Un fléchage des REX très précis
Par conséquent, le ministère sera obligé de dépenser ces REX en ne finançant que des dépenses d'investissement et de fonctionnement liées aux services de télécommunications utilisant le spectre hertzien ou visant à en améliorer l'utilisation, y compris le transfert de services vers des supports non hertziens. Ou encore en finançant des dépenses d'investissement et de fonctionnement liées à l'interception ou au traitement des émissions électromagnétiques, à des fins de surveillance ou de renseignement, à l'image du programme d'écoute électromagnétique CERES, prévu par la LPM.
C'est aussi le cas pour les recettes immobilières. La programmation 2014 tient compte d'un montant global de 200 millions d'euros, en cohérence avec la trajectoire financière des investissements immobiliers du ministère. En 2014, le ministère de la Défense a prévu 342 millions d'euros de produits de cession, dont 284 millions pour les emprises parisiennes. C'est aussi sans compter sur la politique du gouvernement en matière de logements sociaux (Loi Duflot I), qui peut réduire des recettes essentielles à la LPM.
Le flou du PIA vers les dépenses de défense
Pour les recettes provenant du PIA, le ministre travaille avec le Commissariat à l'énergie atomique (CEA) et le CNES. Les fonds versés au CEA pourront notamment être consacrés à des études et développements portant sur la chaufferie nucléaire du Barracuda, programme dont la phase de réalisation a été lancée en 2006. Le ministère travaille aussi sur des opérations portées par le Centre national d'études spatiales (CNES) dont la maîtrise d'ouvrage du programme MUSIS (multinational space-based imaging system for surveillance, reconnaissance and observation) lui a été déléguée dès 2009.

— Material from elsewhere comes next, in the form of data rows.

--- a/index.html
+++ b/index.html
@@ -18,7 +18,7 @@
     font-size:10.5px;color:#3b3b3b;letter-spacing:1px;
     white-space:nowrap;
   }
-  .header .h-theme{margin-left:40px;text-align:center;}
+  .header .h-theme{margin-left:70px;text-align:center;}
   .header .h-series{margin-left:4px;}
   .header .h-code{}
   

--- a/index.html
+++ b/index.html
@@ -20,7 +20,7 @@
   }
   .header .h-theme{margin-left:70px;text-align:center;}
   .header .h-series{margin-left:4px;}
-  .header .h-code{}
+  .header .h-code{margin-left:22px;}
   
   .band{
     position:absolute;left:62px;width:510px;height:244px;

Mais curieusement le programme 402 "Excellence technologique des industries de défense" n'est pas mentionné par le projet annuel de performance (PAP) pour 2014, selon le rapport du sénateur Yves Krattinger. Pourtant les dépenses prévues sont comptabilisées pour leur grande part (1,5 milliard) comme des dépenses d'investissement de l'Etat et non comme des dotations en fonds propres comme la LOLF l'exige.
Des risques d'annulation de crédits
En dépit de la sanctuarisation des crédits de la défense, des risques d'annulation de crédits pèsent sur la Loi de programmation militaire. Sans compter les reports de charges qui s'élèvent à fin 2013 à 3,6 milliards d'euros. Curieusement, le ministre de la Défense est absent du Conseil stratégique de la dépense publique qui réunit, outre le Premier ministre, Jean-Marc Ayrault, Pierre Moscovici (Economie et Finances), Bernard Cazeneuve (Budget), Marisol Touraine (Affaires Sociales et Santé), Michel Sapin (Travail) et Marylise Lebranchu (Réforme de l'Etat et Fonction Publique).

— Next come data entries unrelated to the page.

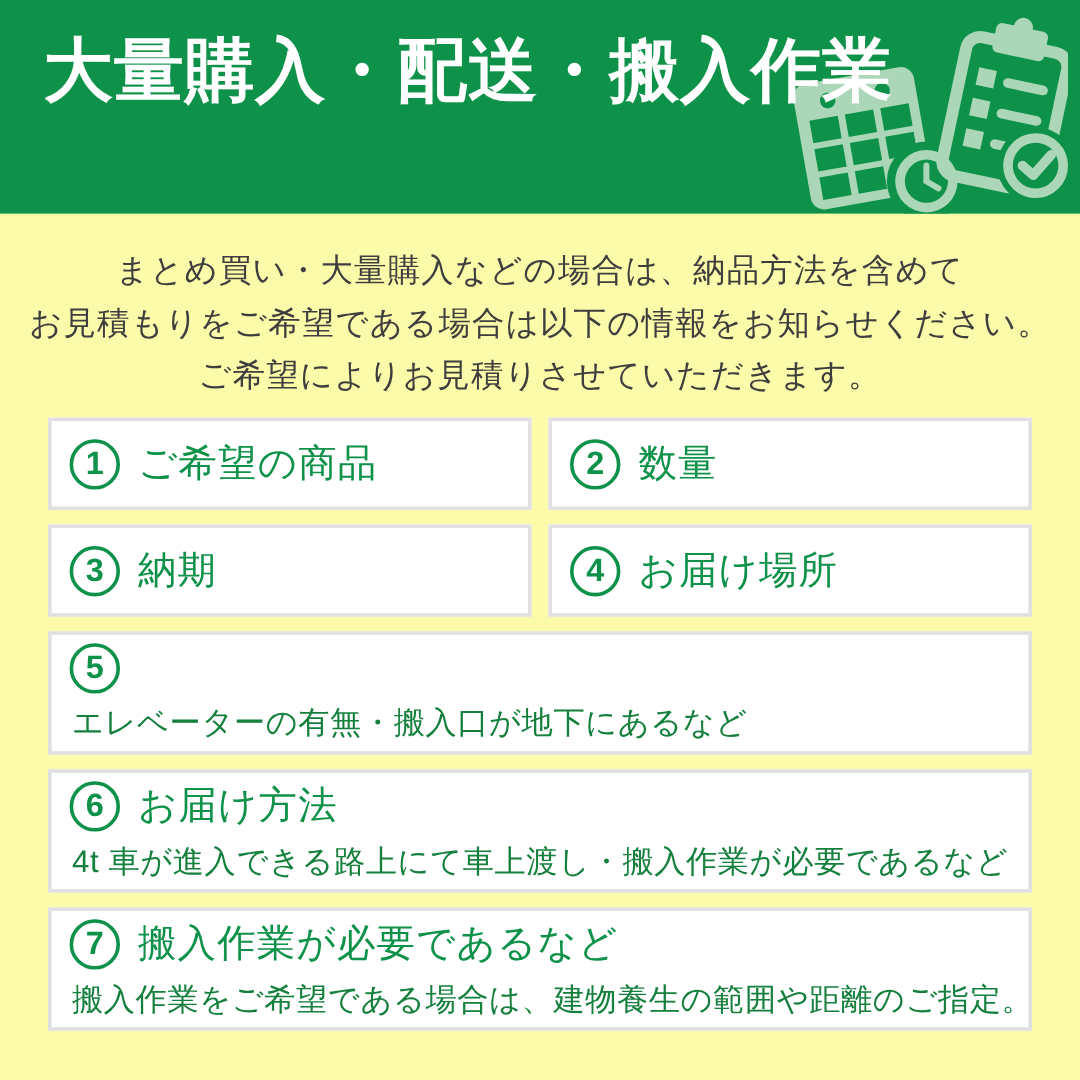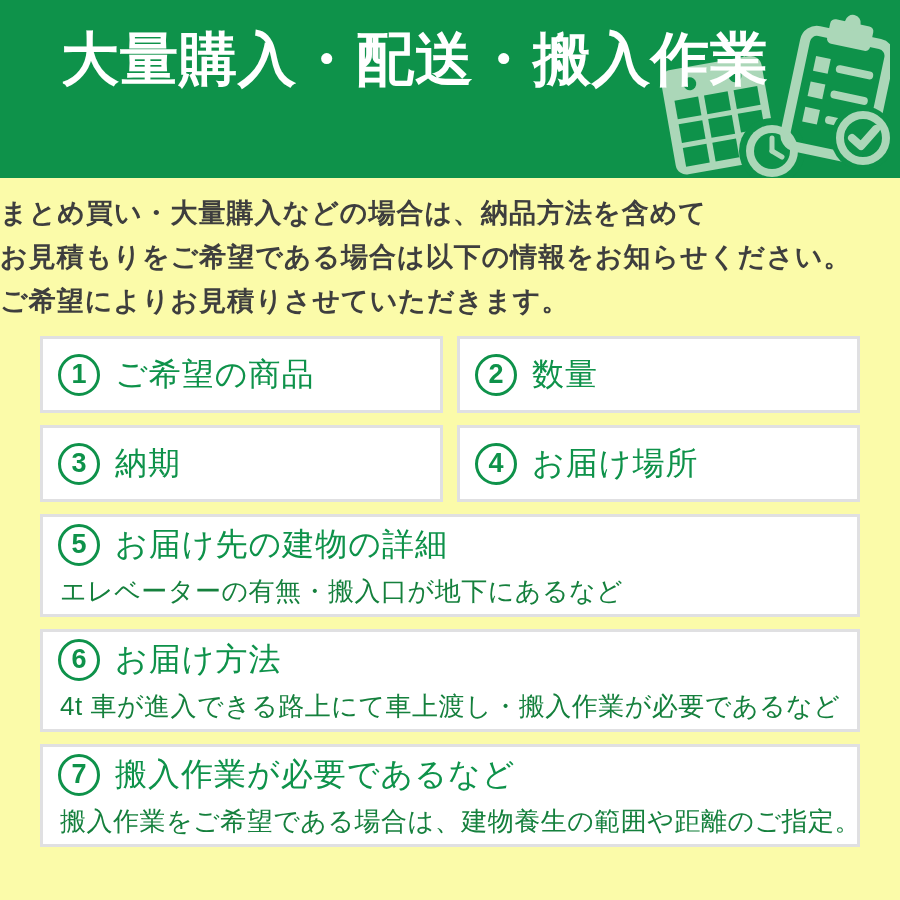--- a/index.html
+++ b/index.html
@@ -29,7 +29,7 @@
   .header-text {
     position: relative;
     z-index: 2;
-    padding: 24px 0 0 61px;
+    padding: 24px 0 0 36px;
     color: #ffffff;
     font-weight: bold;
     font-size: 58px;

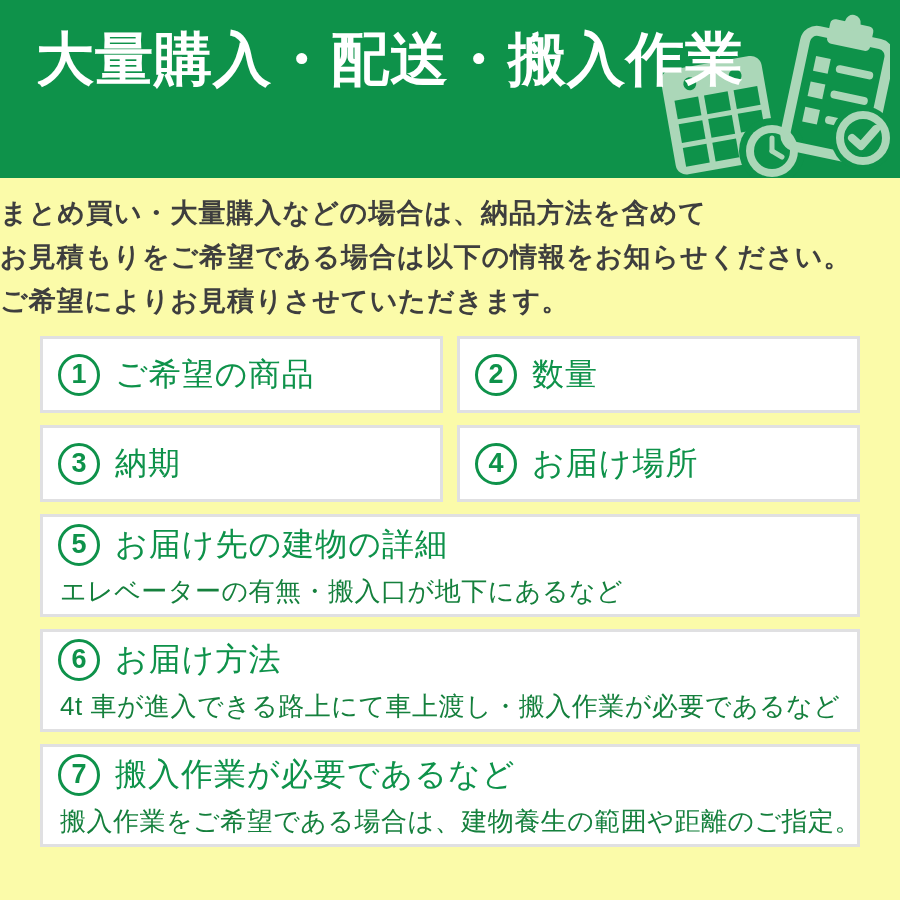--- a/index.html
+++ b/index.html
@@ -46,11 +46,12 @@
 
   
   .intro {
-    padding-top: 13px;
+    padding-top: 25px;
+    text-align: center;
     color: #3e3e3e;
     font-size: 27px;
     line-height: 44px;
-    font-weight: 700;
+    font-weight: 400;
     letter-spacing: 1px;
   }
   .intro p { margin: 0; }

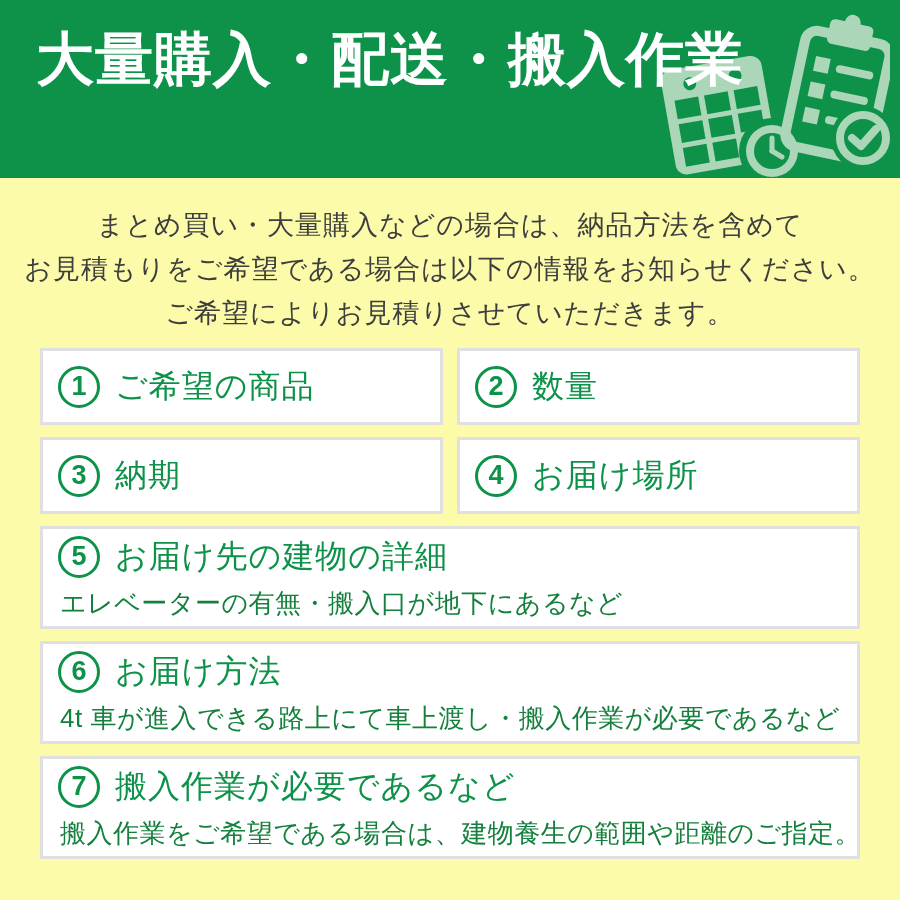--- a/index.html
+++ b/index.html
@@ -209,7 +209,6 @@
     <div class="box full">
       <div class="ttl">
         <span class="num">5</span>
-        <span class="label">お届け先の建物の詳細</span>
       </div>
       <p class="desc">エレベーターの有無・搬入口が地下にあるなど</p>
     </div>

En 2014, Bercy doit trouver 15 milliards d'économies, dont 9 milliards sur les dépenses de l'Etat. Puis, la moitié des quelque 50 milliards d'euros d'économies prévues de 2015 à 2017 se fera par des réformes structurelles et l'autre moitié sera trouvée pour 20 milliards sur l'Etat et la branche maladie de la Sécurité sociale et 4 milliards sur les retraites et la branche famille, selon le ministre du Budget. Le budget du ministère de la Défense ne devrait pas être épargné. Et c'est bien ce que tous les industriels craignent.
Car "l'exécution est le point clé de cette LPM", déjà très contraignante, avait souligné en septembre dernier lors des universités de la Défense, le numéro deux de Thales, Patrice Caine. Et grands patrons des groupes de défense avaient signé une tribune dans laquelle ils estimaient que cette LPM "devra recréer une relation de confiance avec l'industrie qui passera par le respect des engagements pris et par une sincérité budgétaire, corollaire d'une visibilité à moyen et long terme indispensable à la survie de nos outils de production, et des emplois qui y sont associés".